[Information given Boundary: Start]
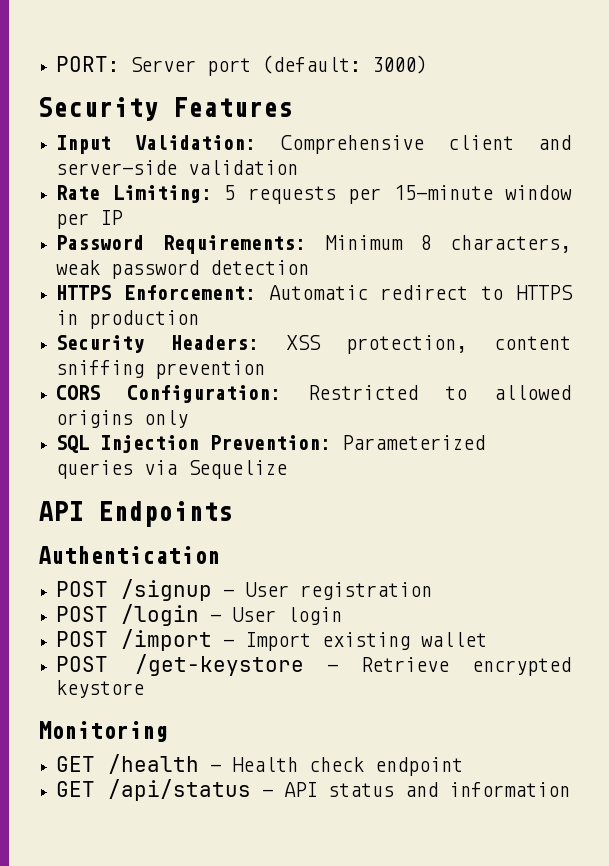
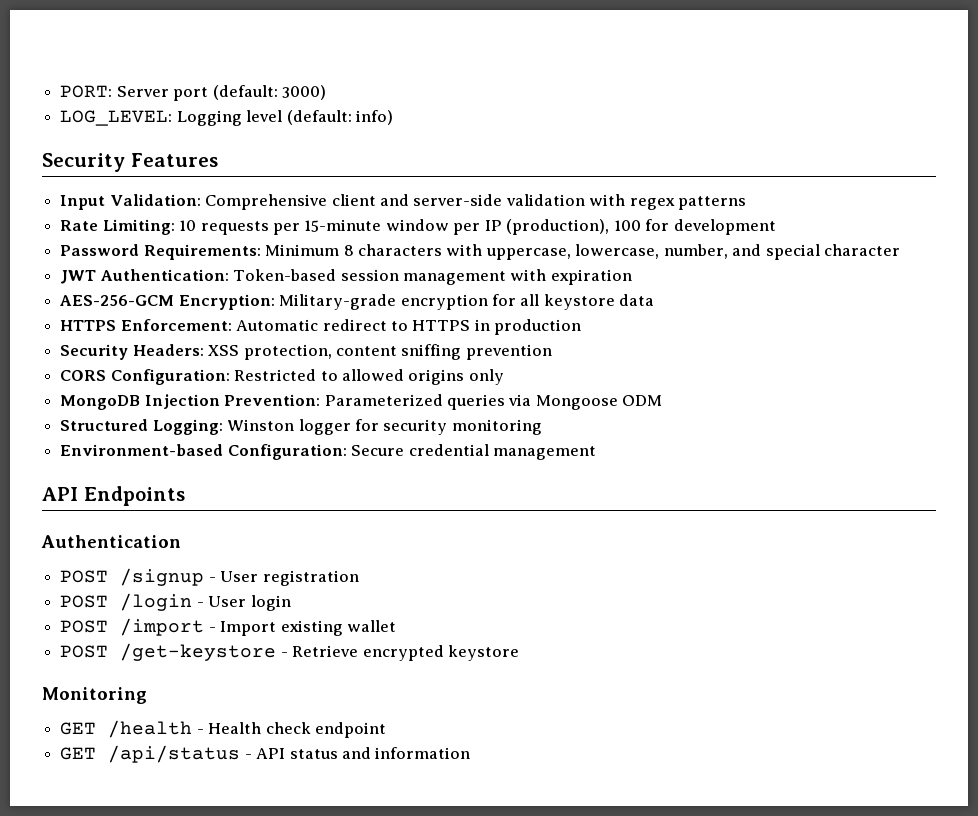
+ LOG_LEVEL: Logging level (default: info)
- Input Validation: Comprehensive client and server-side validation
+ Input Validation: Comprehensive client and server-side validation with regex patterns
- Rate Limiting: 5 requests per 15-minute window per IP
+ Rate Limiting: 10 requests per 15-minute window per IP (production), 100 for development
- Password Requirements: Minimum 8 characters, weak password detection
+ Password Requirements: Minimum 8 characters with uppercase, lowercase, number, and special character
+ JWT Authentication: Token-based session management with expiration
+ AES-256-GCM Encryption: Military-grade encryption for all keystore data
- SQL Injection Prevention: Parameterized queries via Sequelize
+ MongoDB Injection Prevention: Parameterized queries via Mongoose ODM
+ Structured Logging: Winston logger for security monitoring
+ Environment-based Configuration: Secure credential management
[Information given Boundary: End]
The entire listing above, word for word and without pictures, is what should be output.

» Task solution
+ LOG_LEVEL: Logging level (default: info)
- Input Validation: Comprehensive client and server-side validation
+ Input Validation: Comprehensive client and server-side validation with regex patterns
- Rate Limiting: 5 requests per 15-minute window per IP
+ Rate Limiting: 10 requests per 15-minute window per IP (production), 100 for development
- Password Requirements: Minimum 8 characters, weak password detection
+ Password Requirements: Minimum 8 characters with uppercase, lowercase, number, and special character
+ JWT Authentication: Token-based session management with expiration
+ AES-256-GCM Encryption: Military-grade encryption for all keystore data
- SQL Injection Prevention: Parameterized queries via Sequelize
+ MongoDB Injection Prevention: Parameterized queries via Mongoose ODM
+ Structured Logging: Winston logger for security monitoring
+ Environment-based Configuration: Secure credential management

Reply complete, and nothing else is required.